**DATA SUPPLIED**
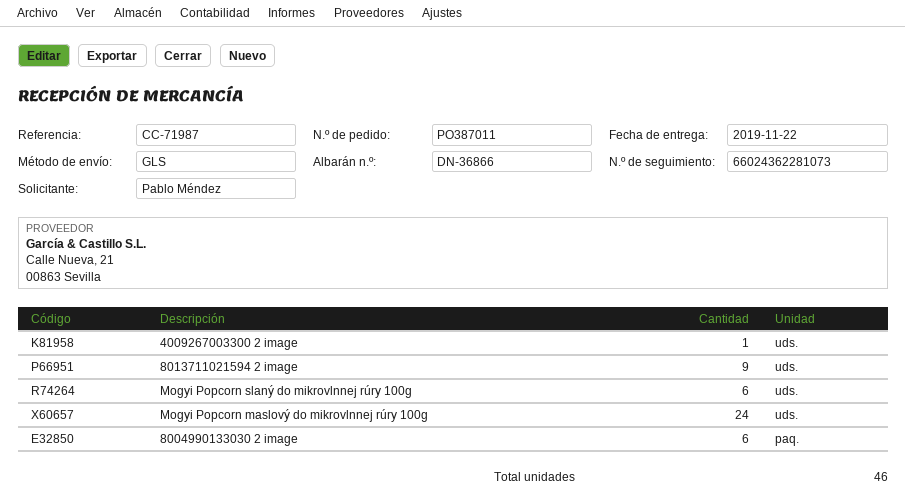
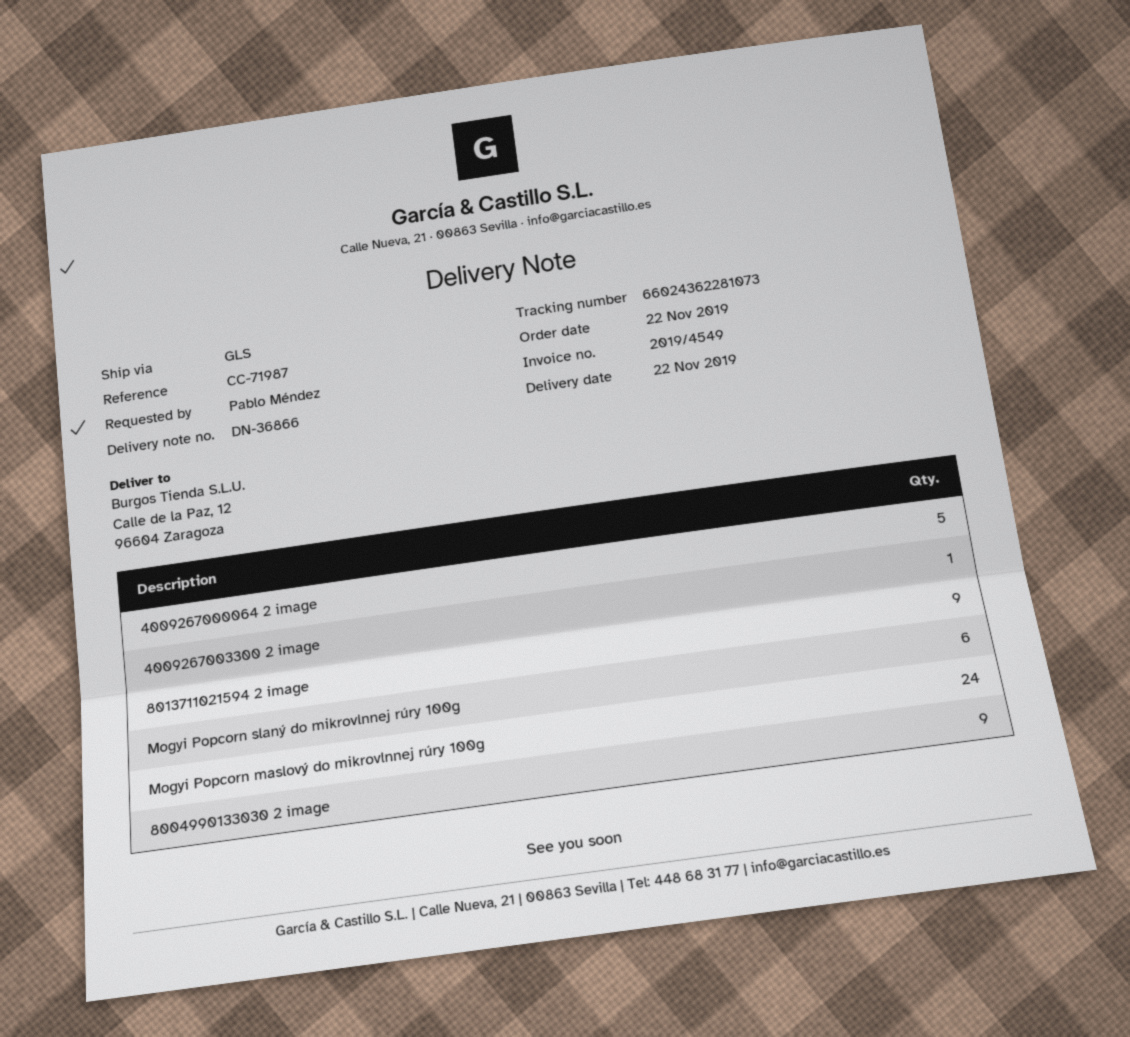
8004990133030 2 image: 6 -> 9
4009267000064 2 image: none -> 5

==

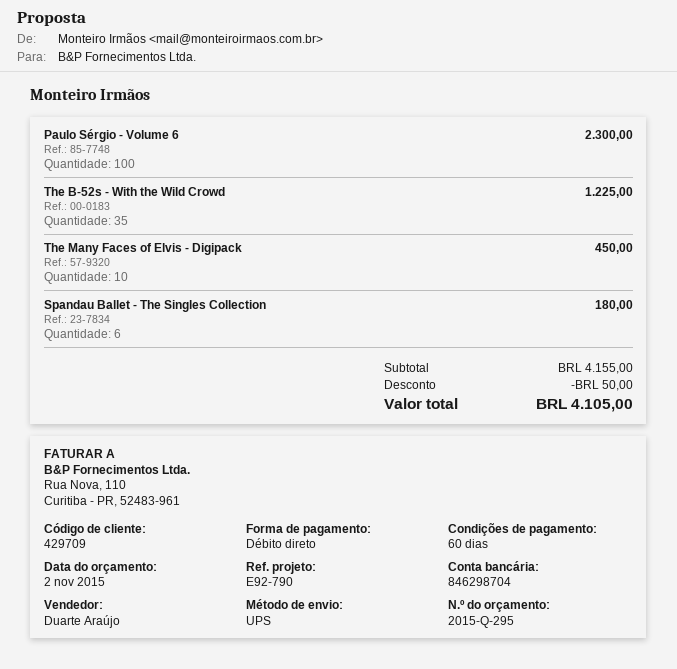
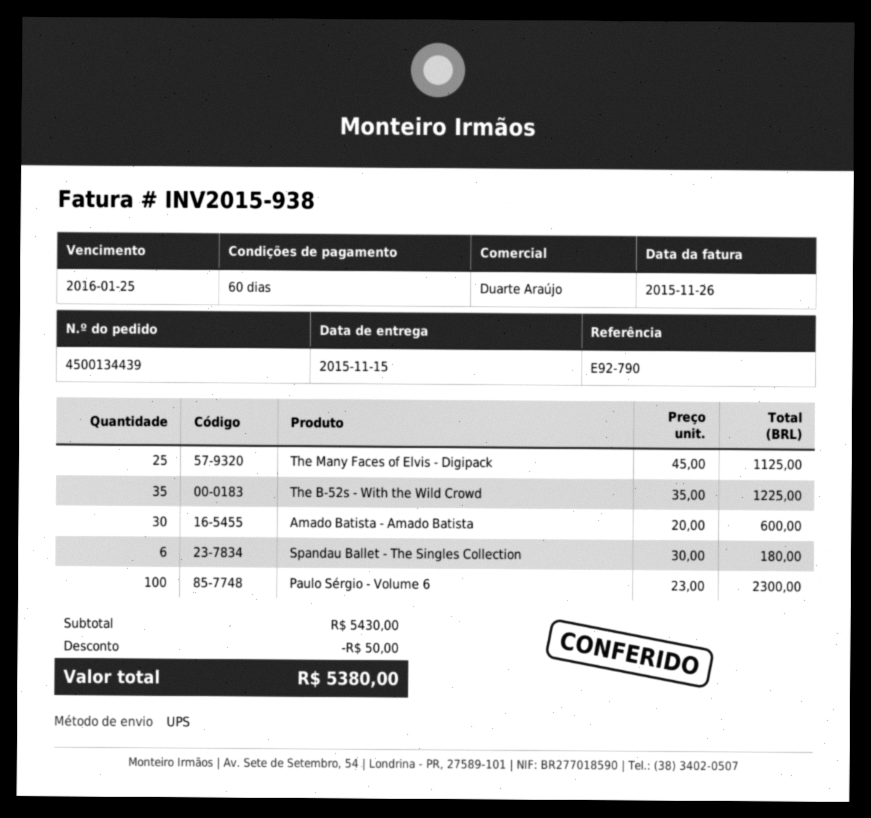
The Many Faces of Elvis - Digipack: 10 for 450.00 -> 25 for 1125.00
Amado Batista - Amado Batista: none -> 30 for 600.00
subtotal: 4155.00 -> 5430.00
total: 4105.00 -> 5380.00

---

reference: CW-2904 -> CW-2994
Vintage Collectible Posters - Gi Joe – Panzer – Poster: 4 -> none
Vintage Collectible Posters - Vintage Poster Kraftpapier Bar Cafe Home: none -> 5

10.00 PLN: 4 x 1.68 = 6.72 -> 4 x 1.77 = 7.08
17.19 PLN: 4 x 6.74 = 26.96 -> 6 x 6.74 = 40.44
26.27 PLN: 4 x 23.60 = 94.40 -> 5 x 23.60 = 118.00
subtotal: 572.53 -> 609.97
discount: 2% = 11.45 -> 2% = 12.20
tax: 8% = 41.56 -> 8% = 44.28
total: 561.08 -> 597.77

**WHAT YOU SHOULD DO**
Once you have counted the lines above that contain "Posters", give that number alone.

**TASK OUTPUT**
2